## DIRECTIONS
An exact transcription of the data below, complete and unaltered, is the expected answer.

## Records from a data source

"""

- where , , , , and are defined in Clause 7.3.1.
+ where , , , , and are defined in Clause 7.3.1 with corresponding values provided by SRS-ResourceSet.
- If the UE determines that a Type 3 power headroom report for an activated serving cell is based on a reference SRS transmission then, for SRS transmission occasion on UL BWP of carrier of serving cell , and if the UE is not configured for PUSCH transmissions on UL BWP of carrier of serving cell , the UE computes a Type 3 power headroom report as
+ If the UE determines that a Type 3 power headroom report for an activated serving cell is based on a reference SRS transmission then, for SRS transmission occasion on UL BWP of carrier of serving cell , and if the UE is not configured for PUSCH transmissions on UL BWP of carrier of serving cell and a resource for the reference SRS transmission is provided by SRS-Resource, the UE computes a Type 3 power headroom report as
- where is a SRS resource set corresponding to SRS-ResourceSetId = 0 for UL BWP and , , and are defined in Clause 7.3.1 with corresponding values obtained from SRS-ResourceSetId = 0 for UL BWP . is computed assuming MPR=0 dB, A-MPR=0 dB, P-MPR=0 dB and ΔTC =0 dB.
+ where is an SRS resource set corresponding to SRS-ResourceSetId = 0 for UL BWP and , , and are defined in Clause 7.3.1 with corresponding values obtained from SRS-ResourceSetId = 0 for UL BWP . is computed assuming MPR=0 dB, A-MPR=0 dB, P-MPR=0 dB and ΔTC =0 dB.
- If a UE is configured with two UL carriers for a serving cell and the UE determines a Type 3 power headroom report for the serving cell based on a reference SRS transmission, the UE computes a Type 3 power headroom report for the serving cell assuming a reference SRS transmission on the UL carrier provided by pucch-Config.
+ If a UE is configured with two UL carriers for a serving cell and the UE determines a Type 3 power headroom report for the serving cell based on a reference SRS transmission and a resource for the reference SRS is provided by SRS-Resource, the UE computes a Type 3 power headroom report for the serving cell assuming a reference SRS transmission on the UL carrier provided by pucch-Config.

"""

## RESPONSE BOX
- where , , , , and are defined in Clause 7.3.1.
+ where , , , , and are defined in Clause 7.3.1 with corresponding values provided by SRS-ResourceSet.
- If the UE determines that a Type 3 power headroom report for an activated serving cell is based on a reference SRS transmission then, for SRS transmission occasion on UL BWP of carrier of serving cell , and if the UE is not configured for PUSCH transmissions on UL BWP of carrier of serving cell , the UE computes a Type 3 power headroom report as
+ If the UE determines that a Type 3 power headroom report for an activated serving cell is based on a reference SRS transmission then, for SRS transmission occasion on UL BWP of carrier of serving cell , and if the UE is not configured for PUSCH transmissions on UL BWP of carrier of serving cell and a resource for the reference SRS transmission is provided by SRS-Resource, the UE computes a Type 3 power headroom report as
- where is a SRS resource set corresponding to SRS-ResourceSetId = 0 for UL BWP and , , and are defined in Clause 7.3.1 with corresponding values obtained from SRS-ResourceSetId = 0 for UL BWP . is computed assuming MPR=0 dB, A-MPR=0 dB, P-MPR=0 dB and ΔTC =0 dB.
+ where is an SRS resource set corresponding to SRS-ResourceSetId = 0 for UL BWP and , , and are defined in Clause 7.3.1 with corresponding values obtained from SRS-ResourceSetId = 0 for UL BWP . is computed assuming MPR=0 dB, A-MPR=0 dB, P-MPR=0 dB and ΔTC =0 dB.
- If a UE is configured with two UL carriers for a serving cell and the UE determines a Type 3 power headroom report for the serving cell based on a reference SRS transmission, the UE computes a Type 3 power headroom report for the serving cell assuming a reference SRS transmission on the UL carrier provided by pucch-Config.
+ If a UE is configured with two UL carriers for a serving cell and the UE determines a Type 3 power headroom report for the serving cell based on a reference SRS transmission and a resource for the reference SRS is provided by SRS-Resource, the UE computes a Type 3 power headroom report for the serving cell assuming a reference SRS transmission on the UL carrier provided by pucch-Config.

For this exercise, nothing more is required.